* _What the task asks_: Give the data below again exactly as written, but without the pictures.

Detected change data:
--

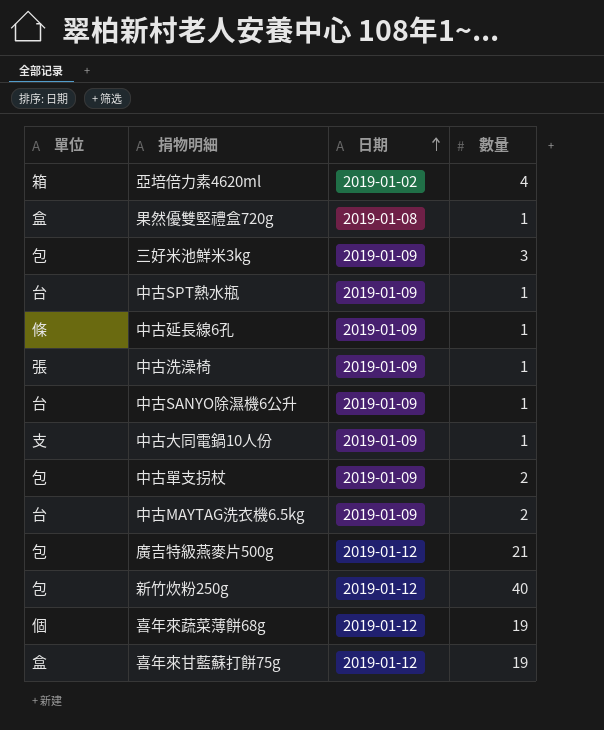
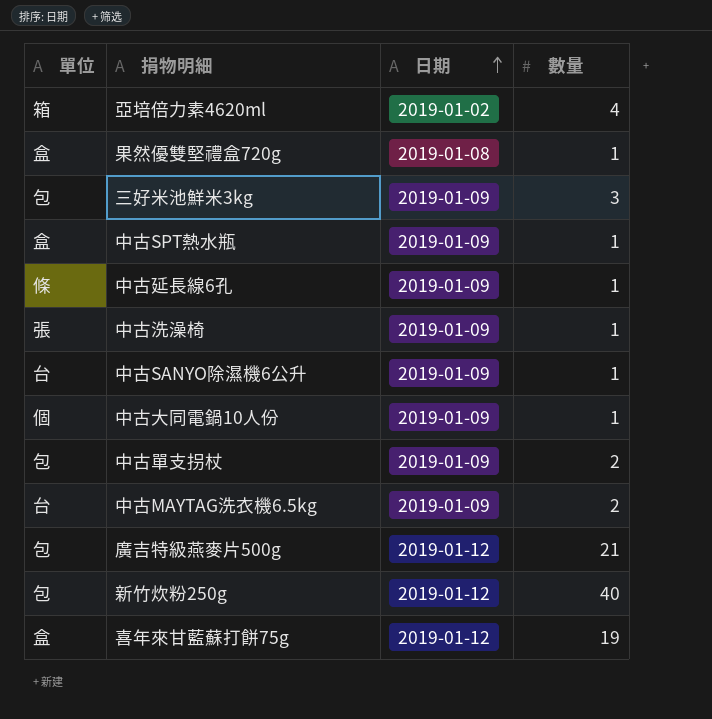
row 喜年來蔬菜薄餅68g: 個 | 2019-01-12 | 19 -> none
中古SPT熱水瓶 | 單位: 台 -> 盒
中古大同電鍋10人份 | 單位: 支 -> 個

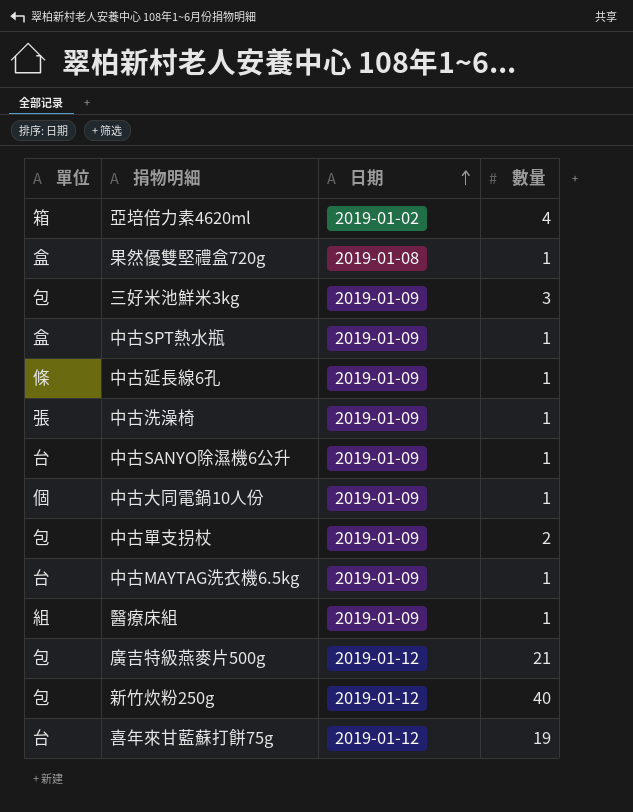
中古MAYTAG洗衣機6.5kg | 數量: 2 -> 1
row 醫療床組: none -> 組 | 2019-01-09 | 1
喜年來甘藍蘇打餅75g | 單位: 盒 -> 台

--

* _Result of the exercise_:
row 喜年來蔬菜薄餅68g: 個 | 2019-01-12 | 19 -> none
中古SPT熱水瓶 | 單位: 台 -> 盒
中古大同電鍋10人份 | 單位: 支 -> 個

中古MAYTAG洗衣機6.5kg | 數量: 2 -> 1
row 醫療床組: none -> 組 | 2019-01-09 | 1
喜年來甘藍蘇打餅75g | 單位: 盒 -> 台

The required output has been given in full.